Archive for the ‘NihAV’ Category

NihAV — NAScale

Saturday, November 21st, 2015

First, some history. If you don’t like reading about it just skip to the ruler below.

So, NAScale is born after yet another attempt to design a good colourspace conversion and scaling library. Long time ago FFmpeg didn’t have any proper solution for that and used rather rudimentary imgconvert; later it was replaced with libswscale lifted from MPlayer. Unfortunately it was designed for rather specific player tasks (mostly converting YUV to RGB for displaying with X11 DGA driver) rather than generic utility library and some of its original design still shows to this day. Actually, libswscale should have a warm place in every true FFmpeg developer’s heart next to MPEGEncContext. Still, while being far from ideal it has SIMD optimisations and it works, so it’s still being used.

And yet some people unsatisfied with it decided to write a replacement from scratch. Originally AVScale (a Libav™ project) was supposed to be designed during coding sprint in Summer 2014. And of course nothing substantial came out of it.

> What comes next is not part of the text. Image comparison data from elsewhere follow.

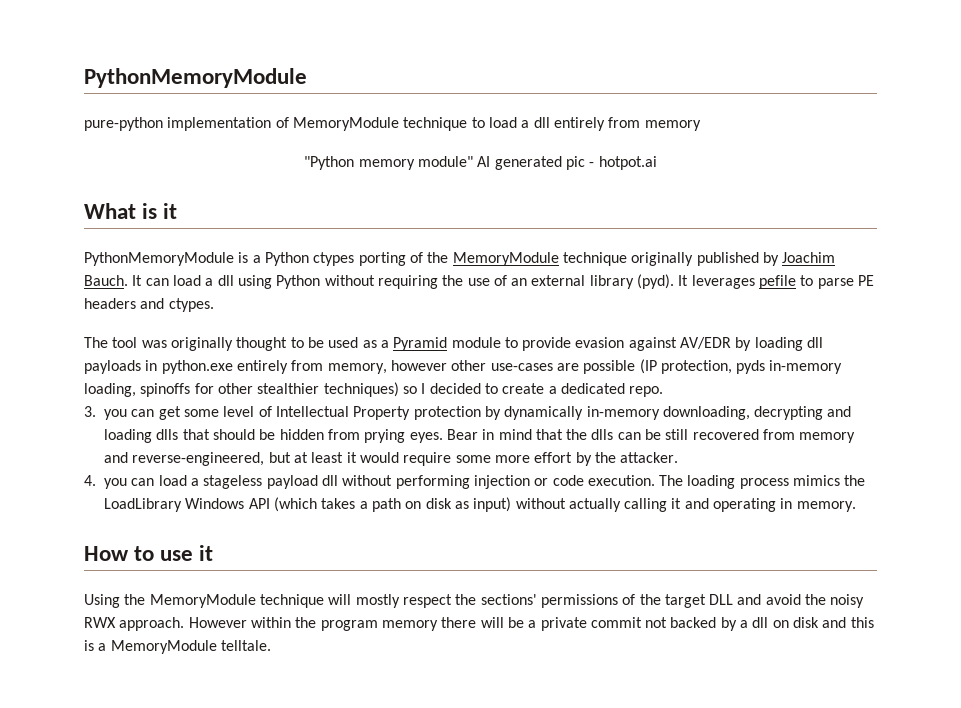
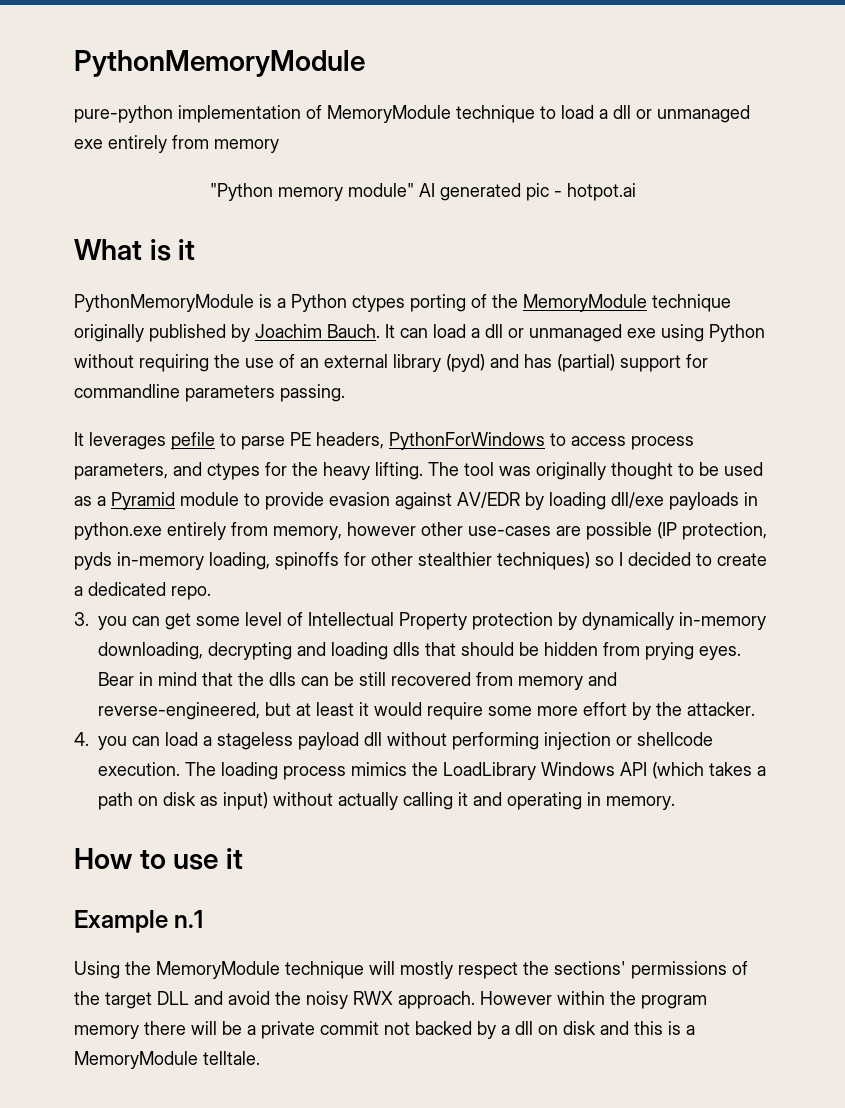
- pure-python implementation of MemoryModule technique to load a dll entirely from memory
+ pure-python implementation of MemoryModule technique to load a dll or unmanaged exe entirely from memory
- It can load a dll using Python without requiring the use of an external library (pyd). It leverages pefile to parse PE headers and ctypes.
- The tool was originally thought to be used as a Pyramid module to provide evasion against AV/EDR by loading dll payloads in python.exe entirely from memory, however other use-cases are possible (IP protection, pyds in-memory loading, spinoffs for other stealthier techniques) so I decided to create a dedicated repo.
+ It can load a dll or unmanaged exe using Python without requiring the use of an external library (pyd) and has (partial) support for commandline parameters passing.
+ It leverages pefile to parse PE headers, PythonForWindows to access process parameters, and ctypes for the heavy lifting. The tool was originally thought to be used as a Pyramid module to provide evasion against AV/EDR by loading dll/exe payloads in python.exe entirely from memory, however other use-cases are possible (IP protection, pyds in-memory loading, spinoffs for other stealthier techniques) so I decided to create a dedicated repo.
- 4. you can load a stageless payload dll without performing injection or code execution.
+ 4. you can load a stageless payload dll without performing injection or shellcode execution.
+ Example n.1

Then I proposed my vision how it should work and even wrote a proof of concept (i.e. throwaway) code to demonstrate it back in Autumn 2014. I’d made an update to it in March 2015 to show how to work with high bitdepth formats but nobody has touched it since then (and hardly before that too). Thus I’m reusing that failing effort as NAScale for NihAV.


And now about the NAScale design.

The main guiding rule was: “see libswscale? Don’t do it like this.

First, I really hate long enums and dislike API/ABI breaks. So NAScale should have stable interface and no enumeration of known pixel formats. What should it have instead? Pixel format description that should be good enough to make NAScale convert even formats it had no idea about (like BARG5156 to YUV412).

So what should such description have? Colourspace information (RGB/YUV/XYZ/whatever, gamma, transfer function etc), size of whole packed pixel where applicable (i.e. not for planar formats) and individual component information. That component information includes information on how to find and/or extract such component (i.e. on which plane it is located, what shift and mask is needed to extract it from packed bitfield, how many bytes to skip to find the first and next component etc.) and subsampling information. The names chosen for those descriptors were Formaton and Chromaton (for rather obvious reasons).

Second, the way NAScale processes data. As I remember it libswscale converted input into YUV with fixed precision before scaling and then back into destination format unless it was common case format conversion without scaling (and then some bypass hacks were employed like plane repacking function and such).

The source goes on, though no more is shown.